┏━━
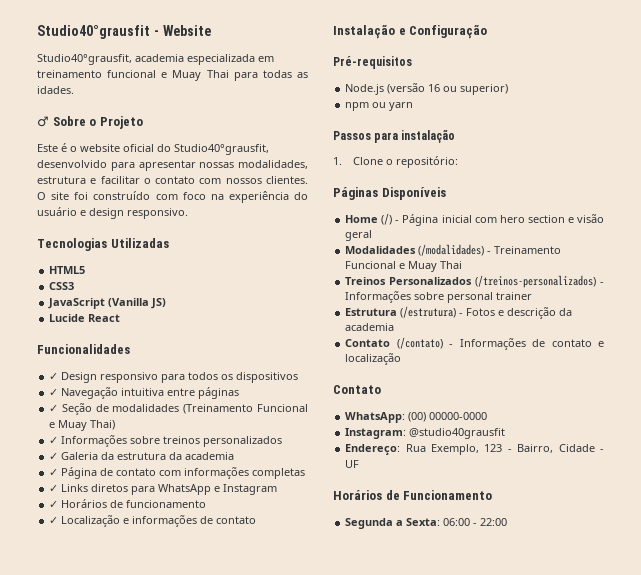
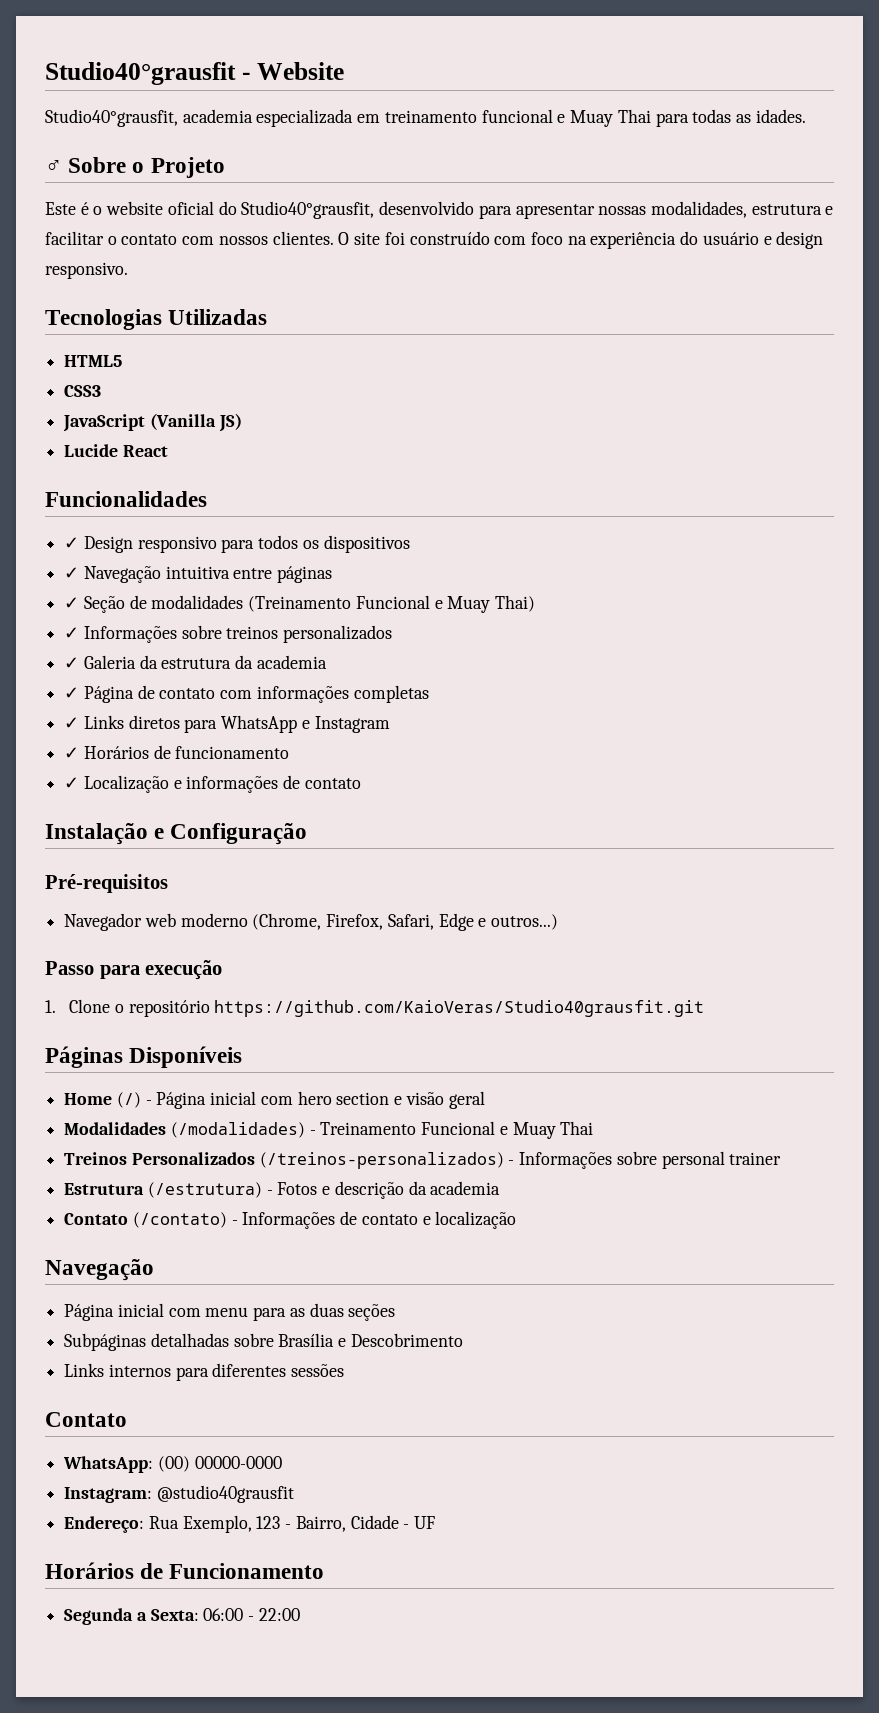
- Node.js (versão 16 ou superior)
- npm ou yarn
- Passos para instalação
+ Navegador web moderno (Chrome, Firefox, Safari, Edge e outros...)
+ Passo para execução
- 1. Clone o repositório:
+ 1. Clone o repositório https://github.com/KaioVeras/Studio40grausfit.git
  Contato (/contato) - Informações de contato e localização
+ Navegação
+ Página inicial com menu para as duas seções
+ Subpáginas detalhadas sobre Brasília e Descobrimento
+ Links internos para diferentes sessões

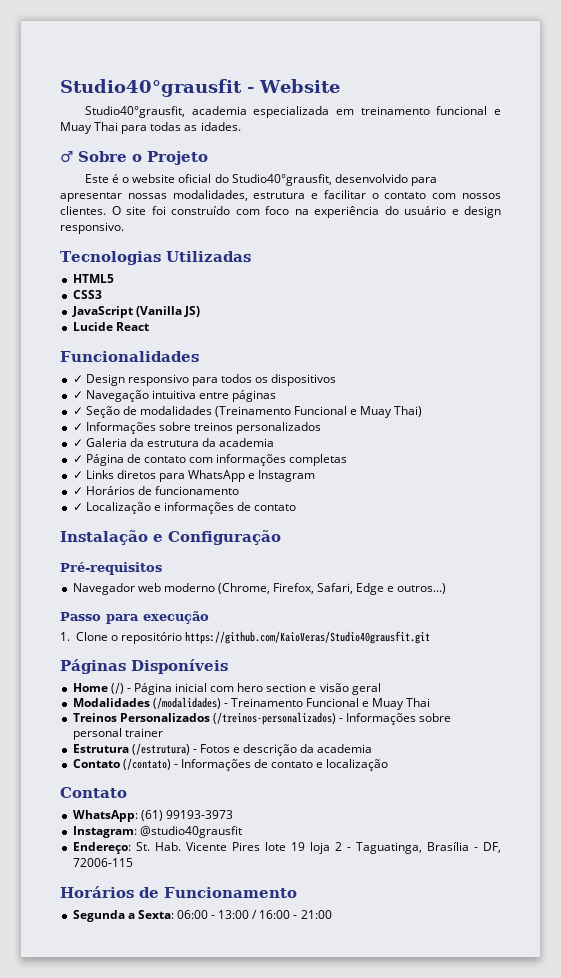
  Contato (/contato) - Informações de contato e localização
- Navegação
- Página inicial com menu para as duas seções
- Subpáginas detalhadas sobre Brasília e Descobrimento
- Links internos para diferentes sessões
- WhatsApp: (00) 00000-0000
+ WhatsApp: (61) 99193-3973
- Endereço: Rua Exemplo, 123 - Bairro, Cidade - UF
+ Endereço: St. Hab. Vicente Pires lote 19 loja 2 - Taguatinga, Brasília - DF, 72006-115
- Segunda a Sexta: 06:00 - 22:00
+ Segunda a Sexta: 06:00 - 13:00 / 16:00 - 21:00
┗━━
Exercise aim:
Output the data above in full and exactly, with every image left out.

Output below:
- Node.js (versão 16 ou superior)
- npm ou yarn
- Passos para instalação
+ Navegador web moderno (Chrome, Firefox, Safari, Edge e outros...)
+ Passo para execução
- 1. Clone o repositório:
+ 1. Clone o repositório https://github.com/KaioVeras/Studio40grausfit.git
  Contato (/contato) - Informações de contato e localização
+ Navegação
+ Página inicial com menu para as duas seções
+ Subpáginas detalhadas sobre Brasília e Descobrimento
+ Links internos para diferentes sessões

  Contato (/contato) - Informações de contato e localização
- Navegação
- Página inicial com menu para as duas seções
- Subpáginas detalhadas sobre Brasília e Descobrimento
- Links internos para diferentes sessões
- WhatsApp: (00) 00000-0000
+ WhatsApp: (61) 99193-3973
- Endereço: Rua Exemplo, 123 - Bairro, Cidade - UF
+ Endereço: St. Hab. Vicente Pires lote 19 loja 2 - Taguatinga, Brasília - DF, 72006-115
- Segunda a Sexta: 06:00 - 22:00
+ Segunda a Sexta: 06:00 - 13:00 / 16:00 - 21:00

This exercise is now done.